Extending permissions

Kirby has basically three ways to limit what users can do in the Panel:

Create user roles with permissions for this role.
Limit these role permissions on a per-blueprint basis.
In additon to the last two options, you can also use before hooks to say "no no" to users if they try to do something they are not supposed to do.

If all of the above is not enough, there are other ways to put users in their place.

Completely different blueprint sets per user (role)

When is this useful

The method we show here is useful if you really need a completely different form setup for different user roles, because some roles are not supposed to read or edit certain parts of a blueprint on a tab or even down to the field level.

This implementation gives you absolute freedom, and you are not even limited to roles, but could create blueprint sets for individual users.

How does it work

This method leverages Kirby's custom folder setup feature.

index.php

require __DIR__ . '/kirby/bootstrap.php';

$kirby = new Kirby();

$currentUser = $kirby->user();

if ( $currentUser && $currentUser->role()->name() === 'editor' ):
   $kirby = new Kirby([
       'roots' => [
           'blueprints' => __DIR__ . '/site/blueprints-editor',
       ],
   ]);

elseif ( $currentUser && $currentUser->role()->name() === 'client' ):
   $kirby = new Kirby([
       'roots' => [
           'blueprints' => __DIR__ . '/site/blueprints-client',
       ],
   ]);
endif;

echo $kirby->render();

After Kirby is loaded, we check the user role of the current user and then assign a different blueprint folder for each user role or multiple user roles.

The new blueprint folders blueprints-client and blueprints-editor are created next to the default blueprints folder.
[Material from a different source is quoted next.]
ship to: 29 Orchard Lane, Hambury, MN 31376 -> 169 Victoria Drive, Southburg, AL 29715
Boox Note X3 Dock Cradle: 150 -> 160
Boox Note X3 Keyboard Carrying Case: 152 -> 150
The original blueprints will be used for all other user roles not handled above.

Possible downsides

You need to maintain and keep in sync multiple complete blueprint sets. It might make sense to use symlinks to reuse blueprint parts across sets. Also, Kirby is loaded twice to make this work.

Load single different blueprints per user (role)

When is this useful

This method is useful if Kirby's default permission rules work for most blueprints and there are only one or very few where you need more control.

How does it work

This implementation registers blueprints in a plugin, for example, a custom home.yml for clients, and a general home.yml for all other user roles.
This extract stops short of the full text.